Has anyone analyzed the potential for government subsidies supporting drilling? It's a national security matter, after all. And I doubt taxpayers would object to paying a bit more on April 15th for keeping the lights on and the house warm.

I keep telling people to reinsulate, even before anything about veggie gardens. Need/plan to take my own advice soon as well...

Unfortunately that just causes the NG to run out faster at a lower perceived cost. It is very popular with oil companies however.

Generally subsidies need to be on the insulation side for older buildings/homes and tough regulation on new buildings.

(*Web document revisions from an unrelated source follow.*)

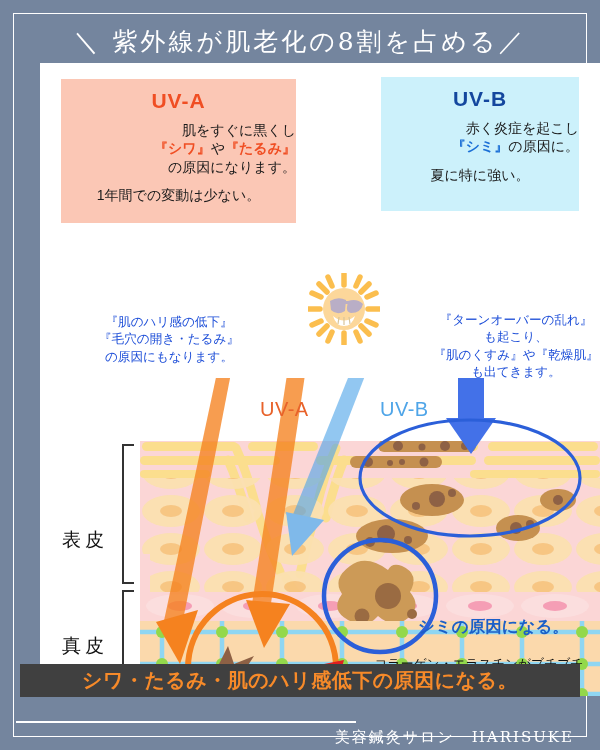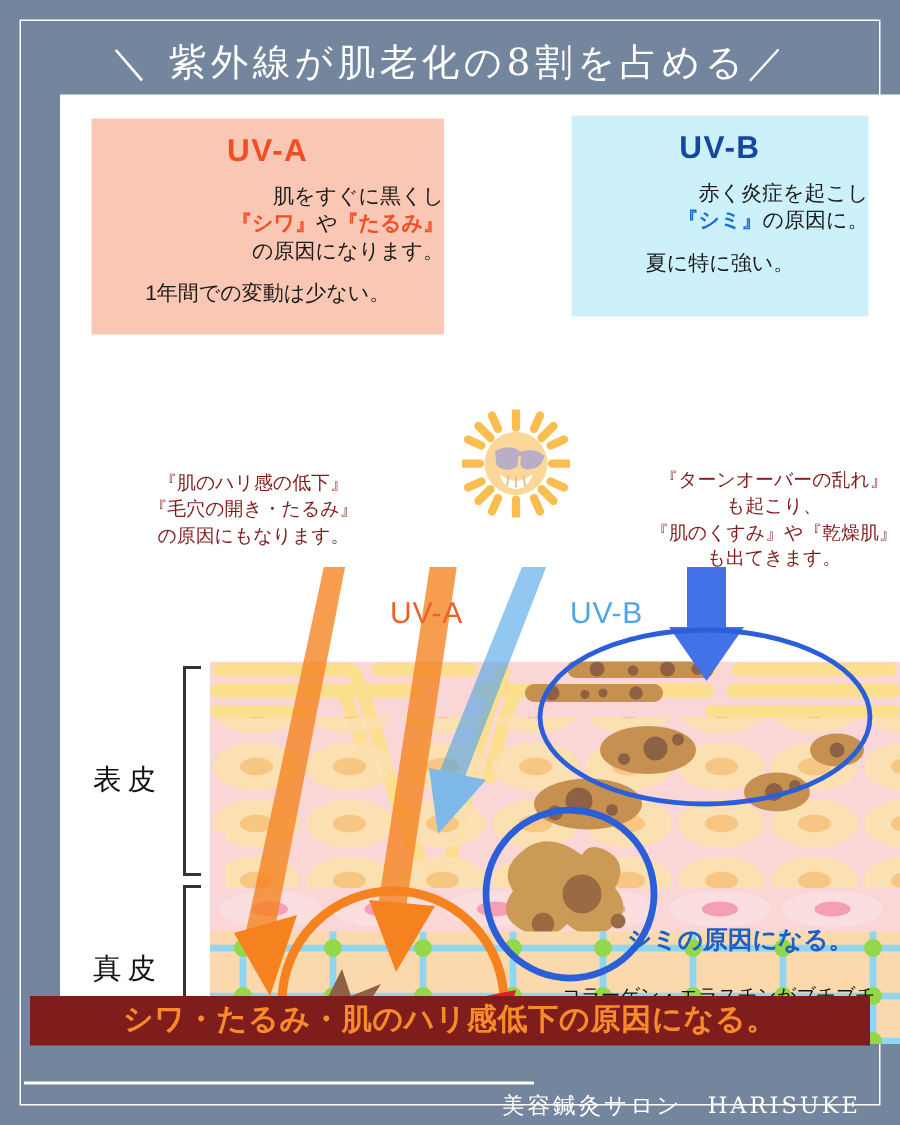"『肌のハリ感の低下』" .cap { color: #7f1d1d -> #1d4ed8 }
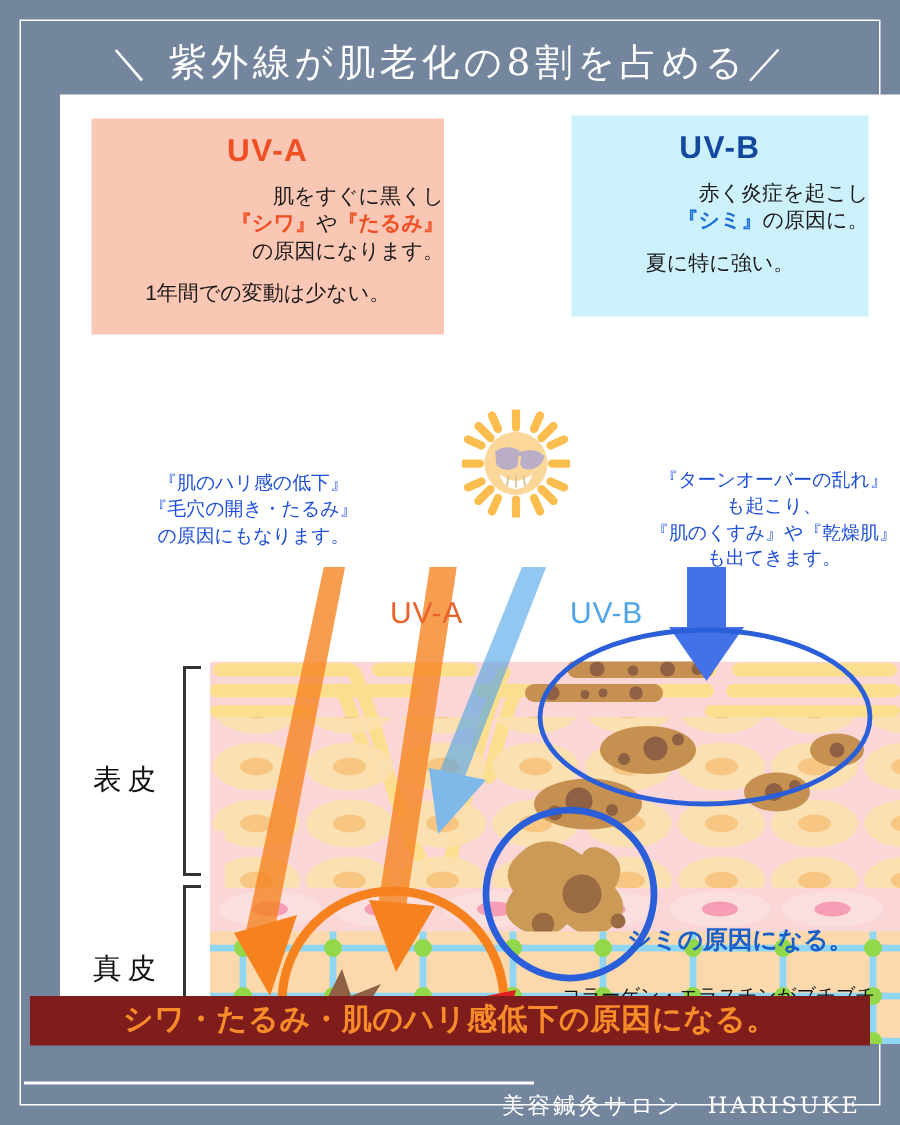"表皮" .lab-epi { top: 444px -> 464px }
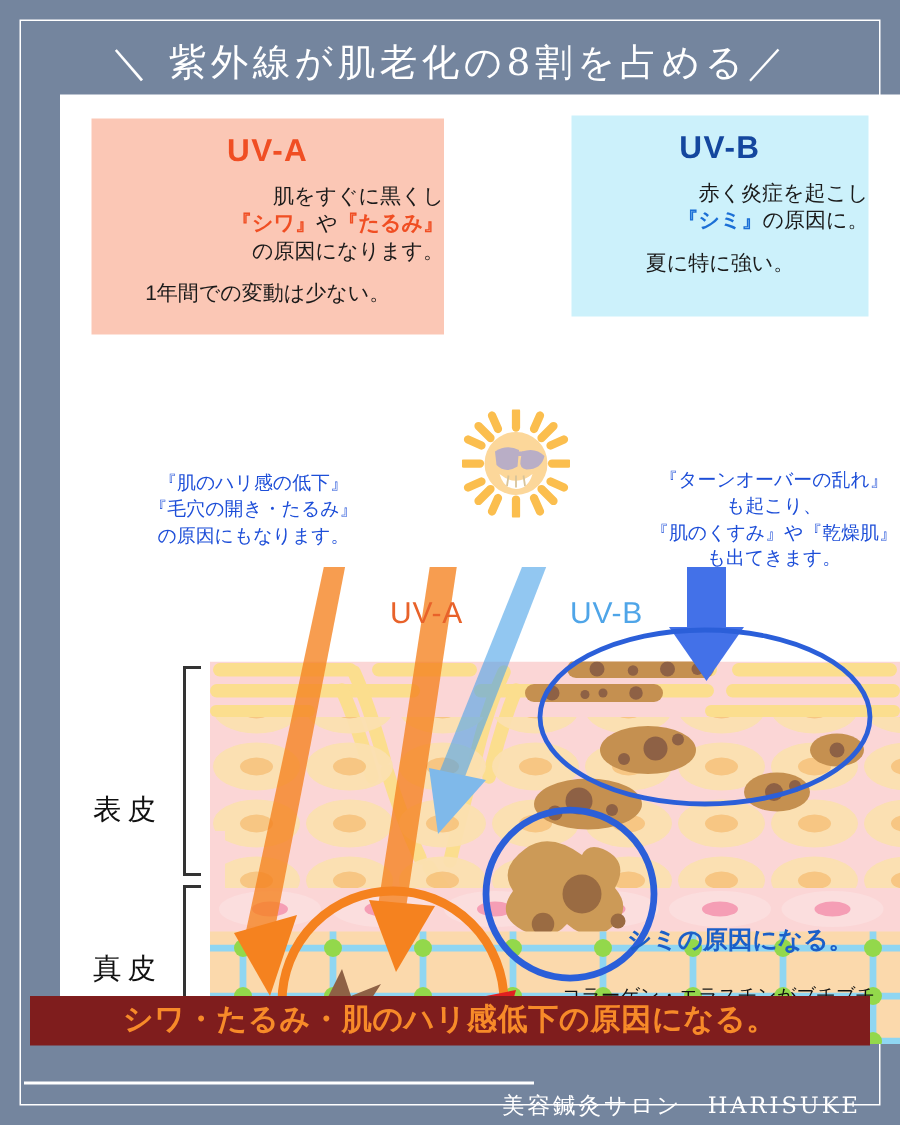"シワ・たるみ・肌のハリ感低下の原因になる。" .slogan { background: #7f1d1d -> #404040 }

There is no reason new buildings need to use much energy to heat and cool.

I have decided to voluntarily send an additional 10% of my income to the Government to support additional drilling for natural gas.

We keep the house cool in winters, warm in summers - however I am worried that my fellow Americans' multitude of commercial and residential spaces - shall not be sufficiently HOT in Winter and COLD in Summer.

I encourage all right thinking Americans and Canadians to do the same.

May the force be with you.

youre kidding right? they have no allocation mechanism to do that-plus they would need millions. Your gesture is noble but maladaptive

Yes I am kidding and was being sarcastic.

- I think that we use an excessive amount of fossil fuels & the oil drum has a nice quote - ...burning oil for fuel is like burning a Picasso for heat...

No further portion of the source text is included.